An e-book, I realized, is far different from an old-fashioned printed one. The words in the latter stay put. In the former, the words can keep changing, at the whim of the author or anyone else with access to the source file. The endless malleability of digital writing promises to overturn a whole lot of our assumptions about publishing.

The realization that books are no more permanent than this year’s understanding of medical treatment is hardly shocking.  The very paradigm of printing on paper and binding a work has throughout its history adopted the notion of editions and revisions.  Where would the school textbook industry be without an excuse to update a classroom volume rather than allow you to feel comfortable buying a dog-eared half price two-year old version?  If we only needed one unabridged edition of the Complete Works of William Shakespeare, think of how many academic preface summaries we would have been denied annotating discovered corrections in the core text.

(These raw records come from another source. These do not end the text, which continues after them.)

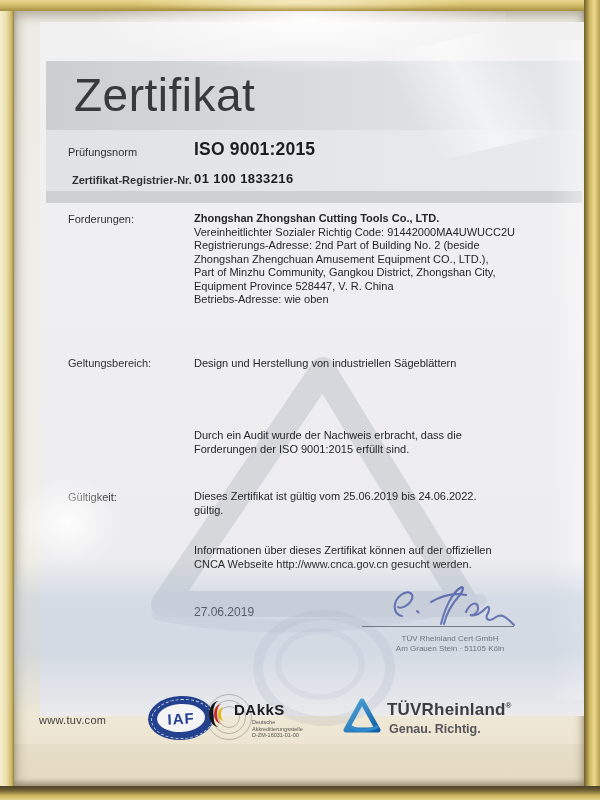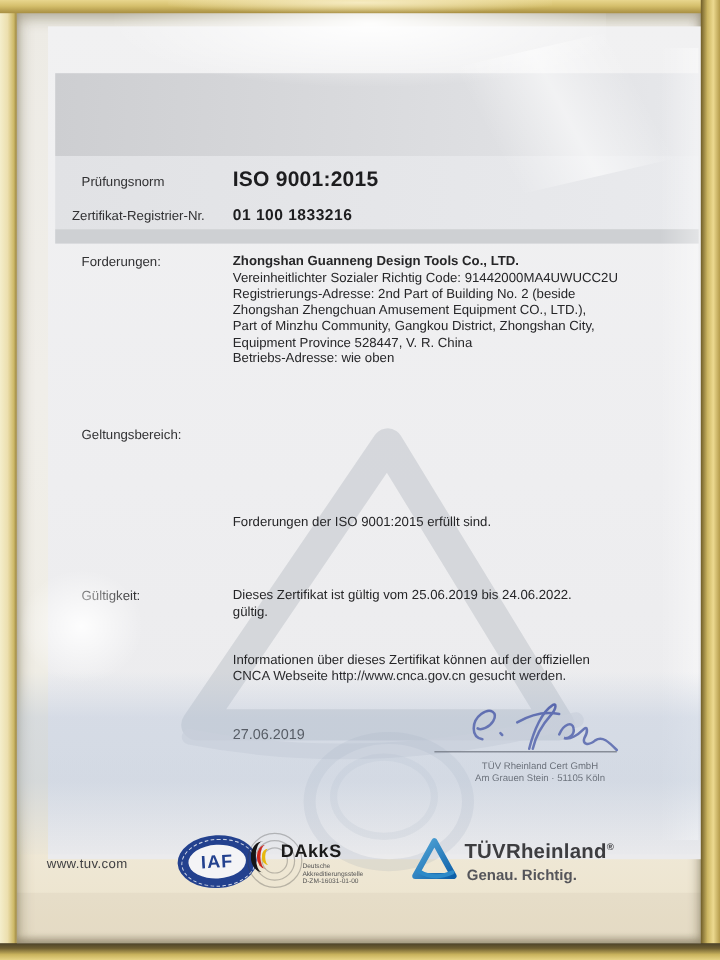"Zertifikat" div.abs { html: none -> <div>Zertifikat</div> }
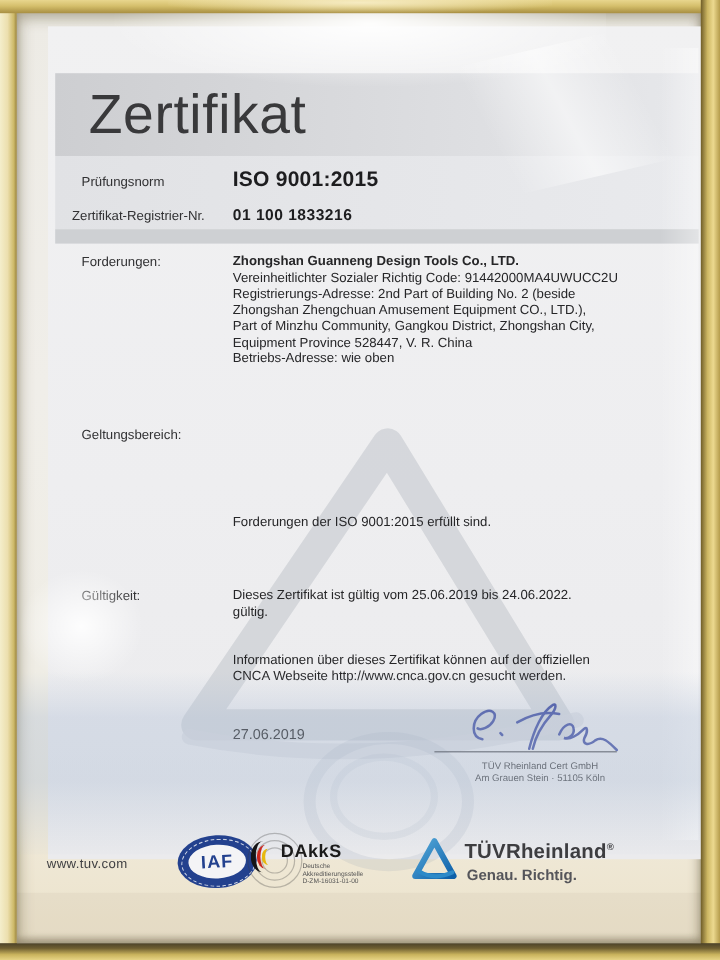"Zertifikat-Registrier-Nr." div.abs { font-weight: none -> bold; left: 60px -> 72px }
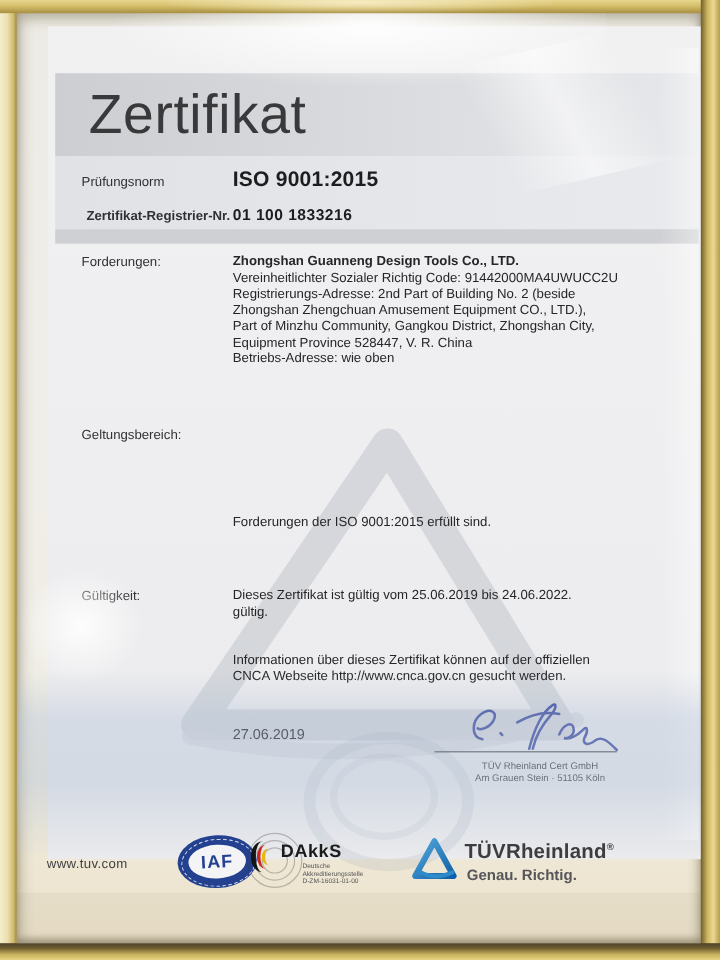"Zhongshan Guanneng Design Tools Co.," div.abs { text: Guanneng Design -> Zhongshan Cutting }
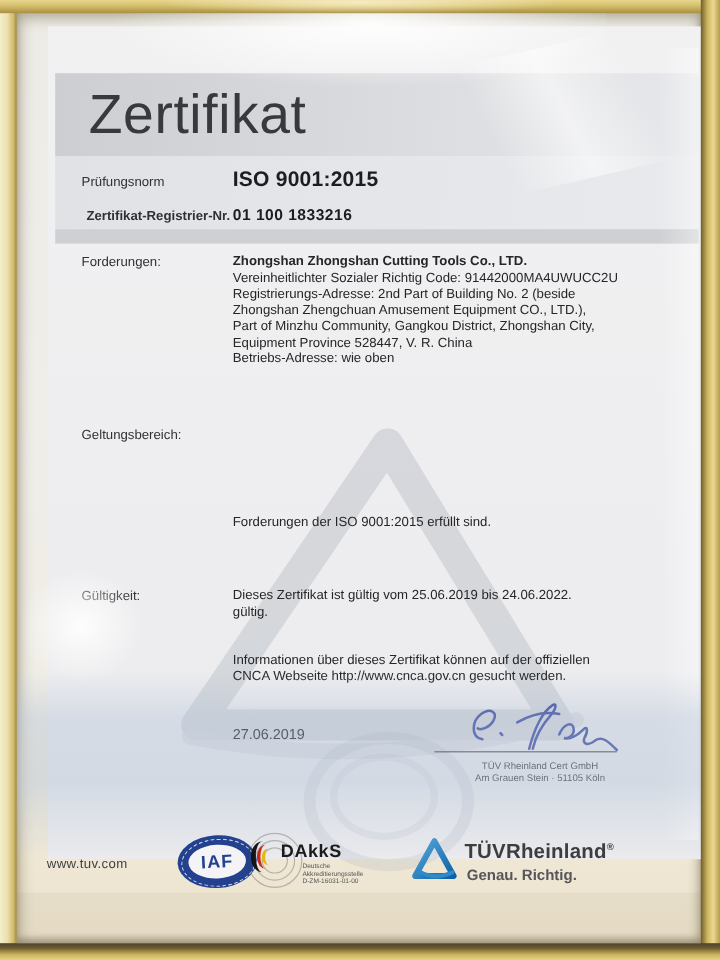"Design und Herstellung von industriellen" div.abs { html: none -> <div>Design und Herstellung von industriellen Sägeblättern</div> }
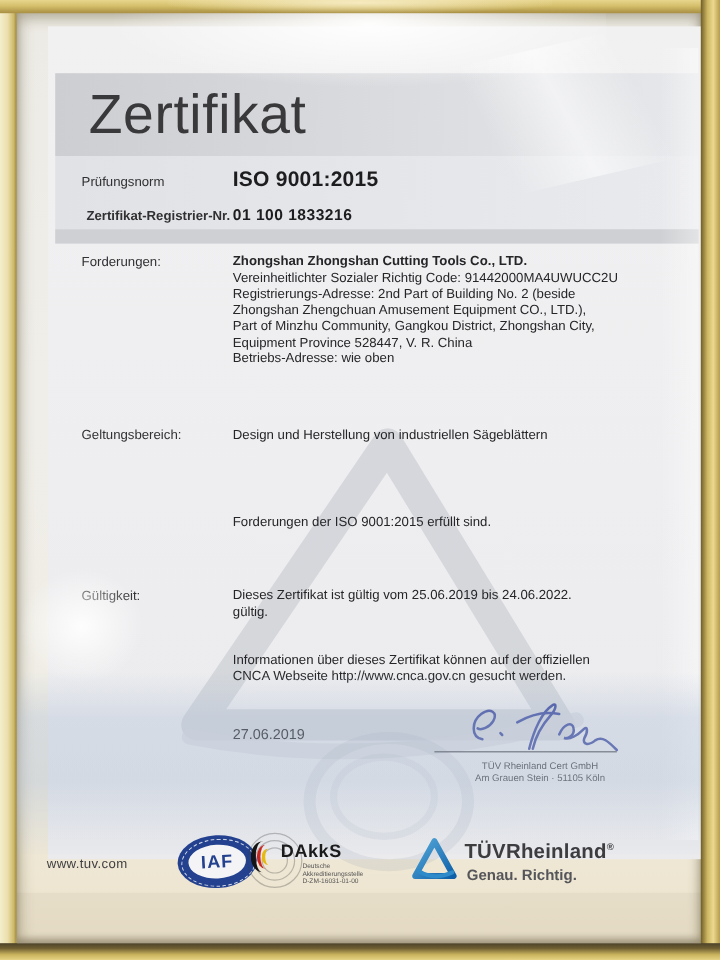"Durch ein Audit wurde der" div.t { html: none -> <div>Durch ein Audit wurde der Nachweis erbracht, dass die</div> }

Yet in the worlds of literature and even political theory, we do seem to maintain an expectation that the version we read of Charles Dickens or John Stuart Mill is largely the same as the draft the author called final.  “A Tale of Two Cities” even when presented in its initial serialization was eventually finished, as was the essay “On Liberty,” and when we buy a copy of one of these today either in paperback or download, we do believe in the authenticity of replication representing if not a fully steady state, a pretty firm slice of life.  That is helpful not only in getting us all on the same page for discussion and critique, it offers us grounding in history and social evolution, the ceaseless churn emerging from deliberately placed bricks in the wall.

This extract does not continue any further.